El mal olor de pies es más común de lo que se cree. No es solo una cuestión de higiene descuidada, sino el resultado de un entorno perfecto para la proliferación bacteriana: humedad, oscuridad y calor. El sudor por sí solo no huele, pero en contacto con las bacterias que viven en la piel —especialmente en los espacios entre los dedos y bajo las uñas— se descompone y produce ácidos con un olor penetrante, a menudo comparado con queso, vinagre o incluso azufre.

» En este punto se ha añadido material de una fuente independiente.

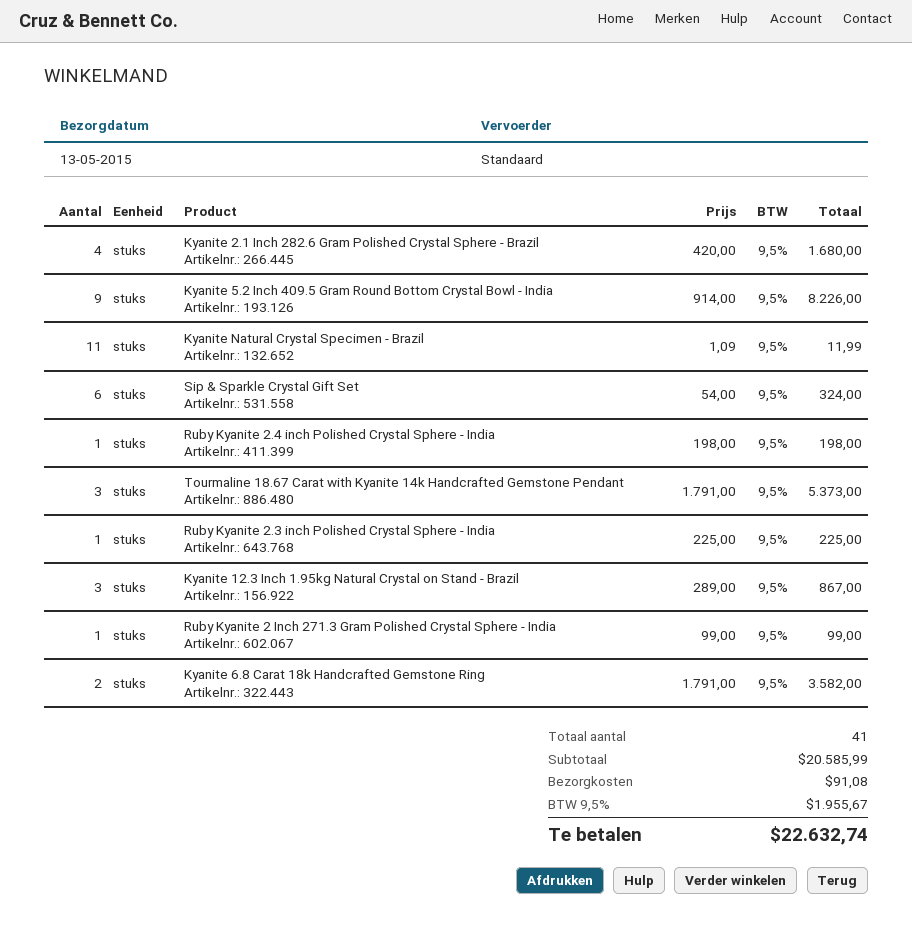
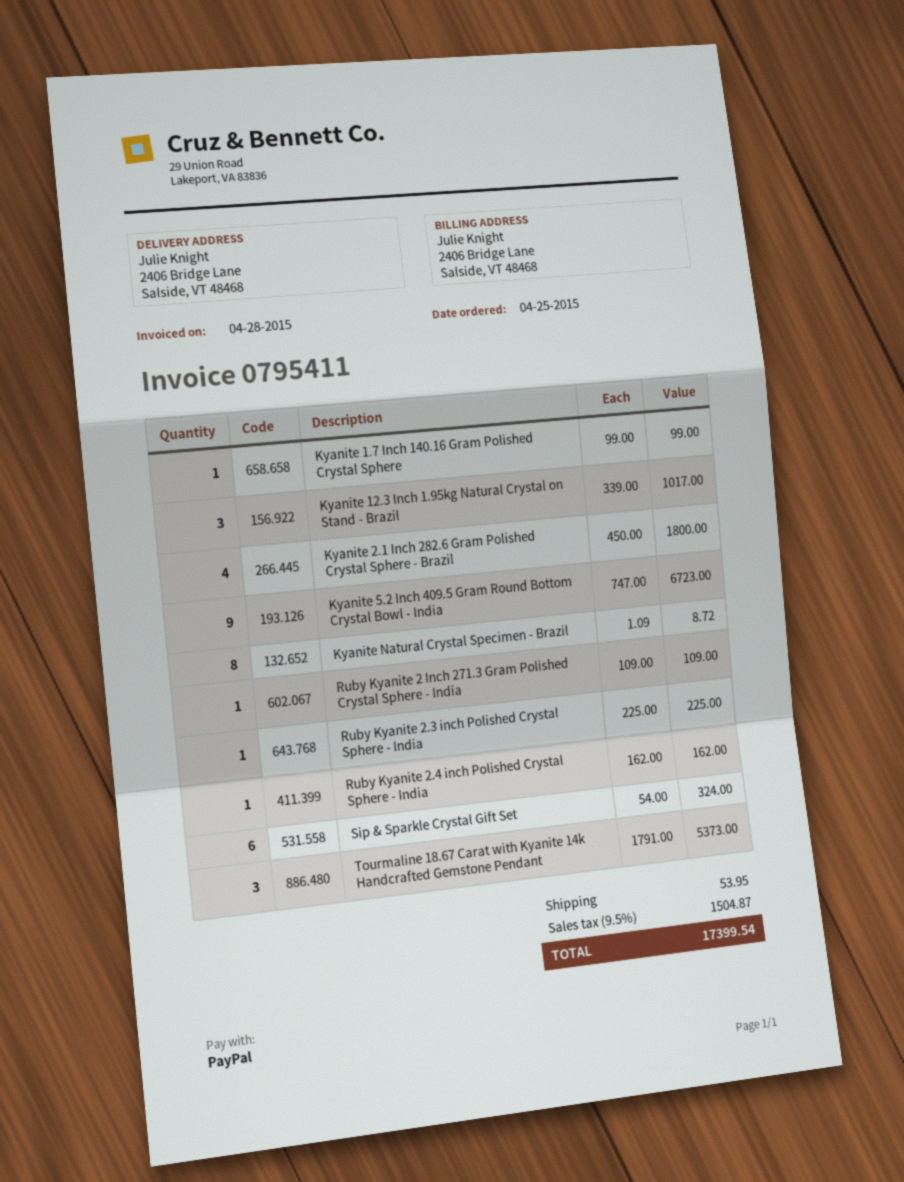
Kyanite 2.1 Inch 282.6 Gram Polished Crystal Sphere - Brazil: 4 x 420.00 = 1680.00 -> 4 x 450.00 = 1800.00
Kyanite 5.2 Inch 409.5 Gram Round Bottom Crystal Bowl - India: 9 x 914.00 = 8226.00 -> 9 x 747.00 = 6723.00
Kyanite Natural Crystal Specimen - Brazil: 11 x 1.09 = 11.99 -> 8 x 1.09 = 8.72
Ruby Kyanite 2.4 inch Polished Crystal Sphere - India: 1 x 198.00 = 198.00 -> 1 x 162.00 = 162.00
Kyanite 12.3 Inch 1.95kg Natural Crystal on Stand - Brazil: 3 x 289.00 = 867.00 -> 3 x 339.00 = 1017.00
Ruby Kyanite 2 Inch 271.3 Gram Polished Crystal Sphere - India: 1 x 99.00 = 99.00 -> 1 x 109.00 = 109.00
Kyanite 6.8 Carat 18k Handcrafted Gemstone Ring: 2 x 1791.00 = 3582.00 -> none
Kyanite 1.7 Inch 140.16 Gram Polished Crystal Sphere: none -> 1 x 99.00 = 99.00
shipping: 91.08 -> 53.95
tax: 9.5% = 1955.67 -> 9.5% = 1504.87
total: 22632.74 -> 17399.54

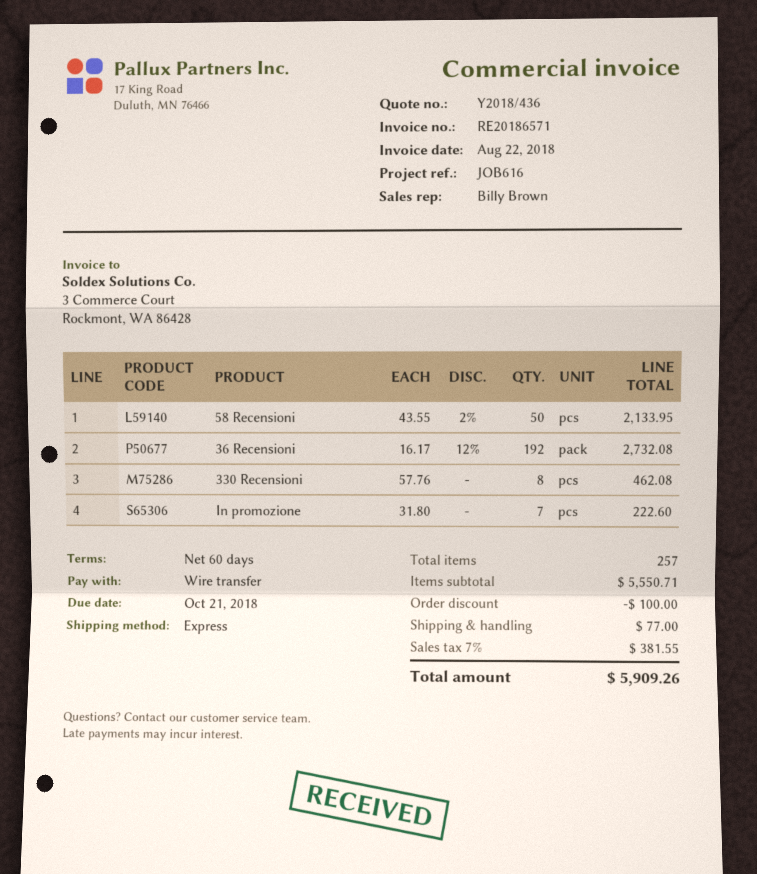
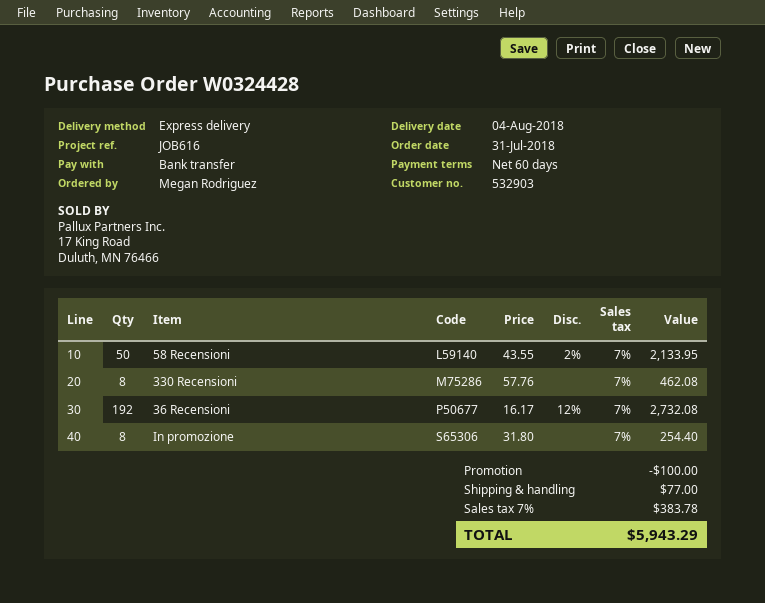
In promozione: 7 x 31.80 = 222.60 -> 8 x 31.80 = 254.40
tax: 7% = 381.55 -> 7% = 383.78
total: 5909.26 -> 5943.29

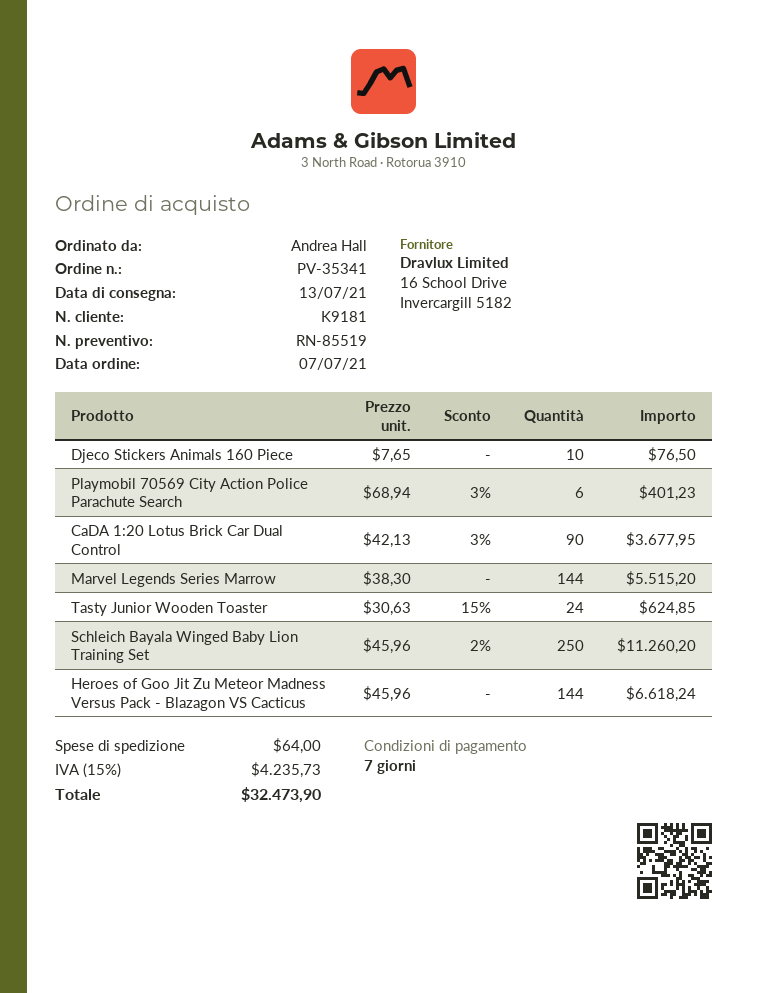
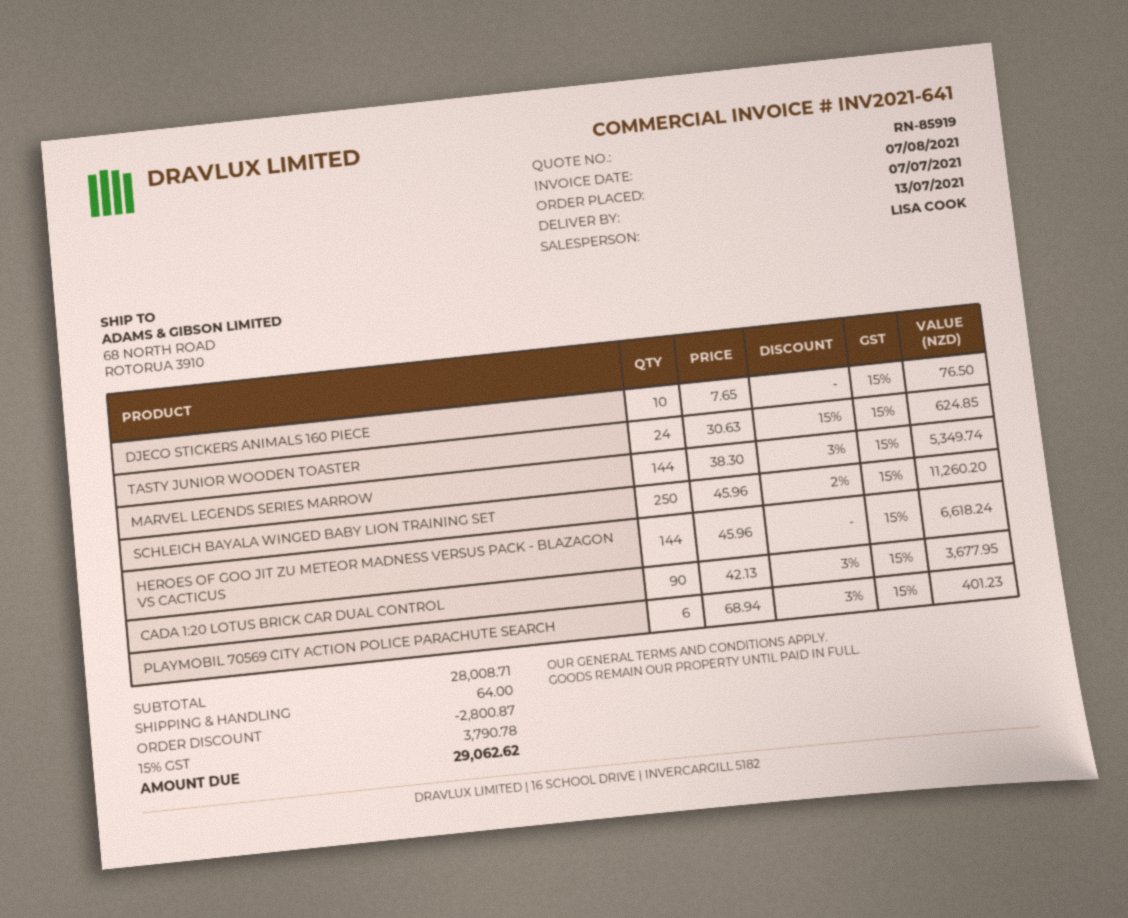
quote number: RN-85519 -> RN-85919
Marvel Legends Series Marrow: 144 x 38.30 = 5515.20 -> 144 x 38.30 - 3% = 5349.74
discount: none -> 2800.87
tax: 15% = 4235.73 -> 15% = 3790.78
total: 32473.90 -> 29062.62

Según podólogos consultados, hay quienes sudan de forma excesiva por causas hormonales, genéticas o médicas. En esos casos, mantener los pies secos es clave: lavarlos a diario con jabón neutro, secarlos bien (incluidos los espacios entre los dedos), y cambiar a menudo de calcetines y calzado puede marcar la diferencia. También se recomienda aplicar desodorante específico para pies o antitranspirantes.
Si el olor persiste o se acompaña de síntomas como picor, enrojecimiento o descamación, podría tratarse de una infección bacteriana o fúngica. En ese caso, lo mejor es consultar al podólogo, quien podrá recetar tratamientos específicos e incluso valorar el uso de métodos como la iontoforesis o inyecciones de bótox para frenar la sudoración excesiva.
Además, cuidar el calzado es tan importante como cuidar los pies. Cambiar las plantillas cada pocos meses, desinfectar los zapatos y no repetir el mismo par dos días seguidos ayuda a cortar el ciclo de humedad y olor. En definitiva, el mal olor de pies no tiene por qué ser permanente: con constancia, atención a los detalles y, si es necesario, apoyo profesional, se puede combatir eficazmente y sin tabúes.